CUT PRINT FILM: Tying into the casting–I’m a huge Sleater-Kinney fan, so when I heard that Carrie Brownstein was involved, I was excited. And her character shows up briefly at the end [of the film], she’s sort of a little mysterious–

TODD HAYNES: She is. It was a bigger part. A bigger role. There was a little more of that in the party scene. And initially the way the script was structured, Therese lands at the party earlier in the story, and she recollects back on the story of Carol from there.
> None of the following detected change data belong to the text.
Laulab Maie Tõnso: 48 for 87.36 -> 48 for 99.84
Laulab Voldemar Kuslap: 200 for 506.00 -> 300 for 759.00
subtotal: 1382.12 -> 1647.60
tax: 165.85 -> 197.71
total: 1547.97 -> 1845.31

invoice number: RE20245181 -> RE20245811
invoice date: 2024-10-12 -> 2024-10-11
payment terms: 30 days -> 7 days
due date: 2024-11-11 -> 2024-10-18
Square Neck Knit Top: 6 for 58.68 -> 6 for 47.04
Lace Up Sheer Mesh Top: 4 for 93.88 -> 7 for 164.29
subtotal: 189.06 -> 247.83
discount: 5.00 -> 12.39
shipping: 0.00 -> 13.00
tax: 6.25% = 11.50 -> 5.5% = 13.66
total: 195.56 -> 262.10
So there was just more time spent in the party, and it just, it was the one thing in the cuts that we looked at — and that is a really essential process in any movie that I’ve ever made, and I think any director’s, where you show the cuts and you get reactions and you hear what’s working and what isn’t — and it was a real consensus point that it wasn’t supporting that much time, the party, and so yeah, that character unfortunately got reduced. And because it’s Carrie, it draws some attention to that, but… Also, what we didn’t want was to make too much of a causal relationship to a sort of incidental flirtation with somebody — with that being the motivating factor in her going back to Carol.
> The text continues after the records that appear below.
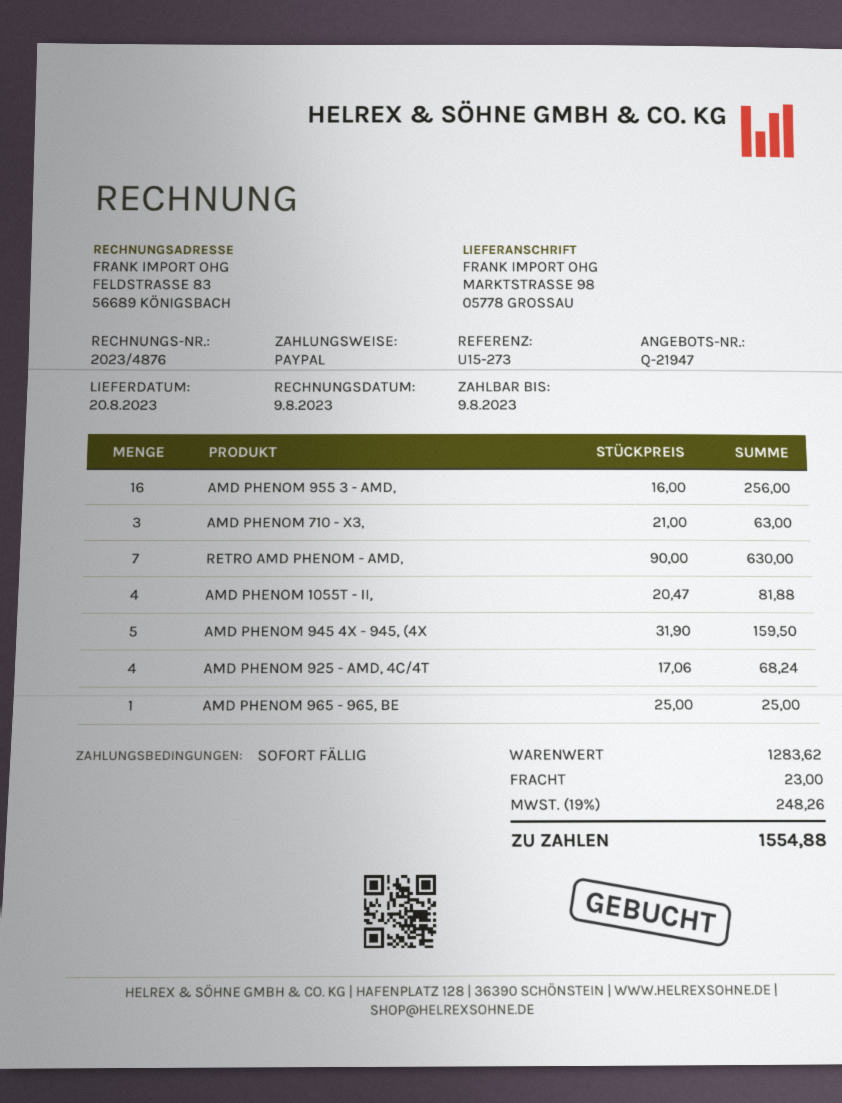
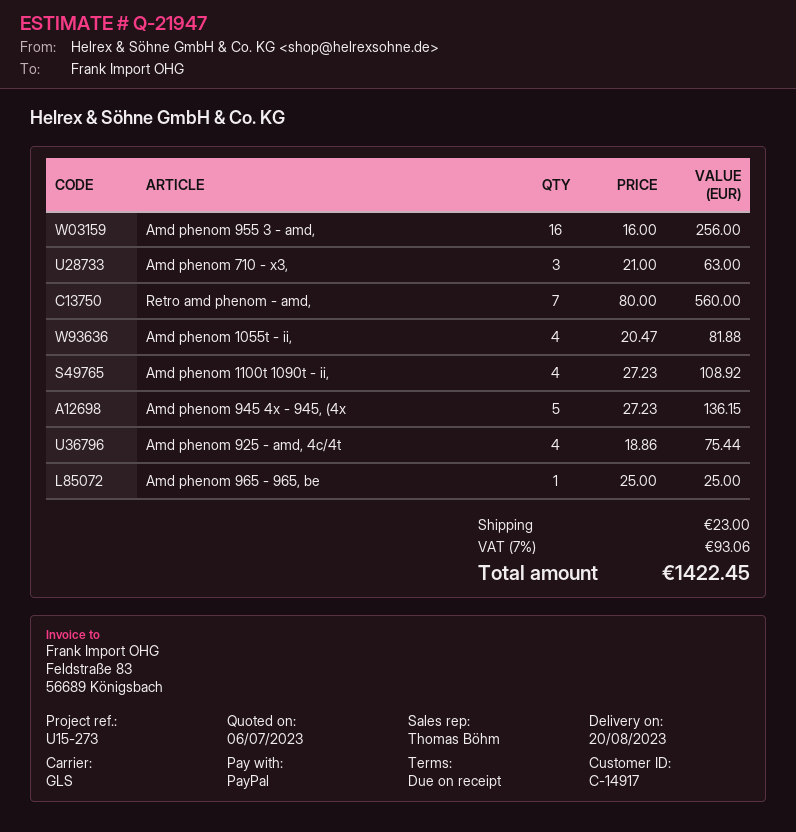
RETRO AMD PHENOM - AMD,: 7 x 90.00 = 630.00 -> 7 x 80.00 = 560.00
AMD PHENOM 945 4X - 945, (4X: 5 x 31.90 = 159.50 -> 5 x 27.23 = 136.15
AMD PHENOM 925 - AMD, 4C/4T: 4 x 17.06 = 68.24 -> 4 x 18.86 = 75.44
Amd phenom 1100t 1090t - ii,: none -> 4 x 27.23 = 108.92
tax: 19% = 248.26 -> 7% = 93.06
total: 1554.88 -> 1422.45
CUT PRINT FILM: In a way it almost works better this way because she’s such an, I would say, odd sort of character and it kind of makes you wonder what her deal is.

TODD HAYNES: Exactly, yeah.

CUT PRINT FILM: Through the whole film, Therese is taking photographs. Who took those photographs for the film; were they modeled on any photographer from that era or was it just this photographer’s style?

TODD HAYNES: No, it’s really cool. Most of the photographs that you see when Carol comes to visit Therese at her… well, the stills of Cate that Therese takes were shot by our stills photographer, who did beautiful work. But the other photographs– [cinematographer] Ed Lochman went to — I’m going to get all these names wrong ’cause I just do, but — he went to college for like one year and then left or got kicked out or something in the early ’70s in Ohio. And he had a friend who actually was a photographer then, and I think a bit of a mentor to Ed, and encouraged him to take photographs. And Ed tracked him down, I think in Aurora…? I’m sorry, I’m going to fuck it up — but we tracked down this old friend of Ed’s and he came on set, came to visit us in Cincinnati, and he had all of these photographs, some of which he’d never even printed, from the ’60s, and they were amazing. And they were like, it was almost like Vivian Maier, you know, like some discovery of this treasure trove of actual historical photography that was pretty close… it was from New York City, stuff he shot in New York City in the ’60s — it wasn’t exactly 1953, but it was definitely out of the past and rare photography, and so we used all his stuff for those photographs.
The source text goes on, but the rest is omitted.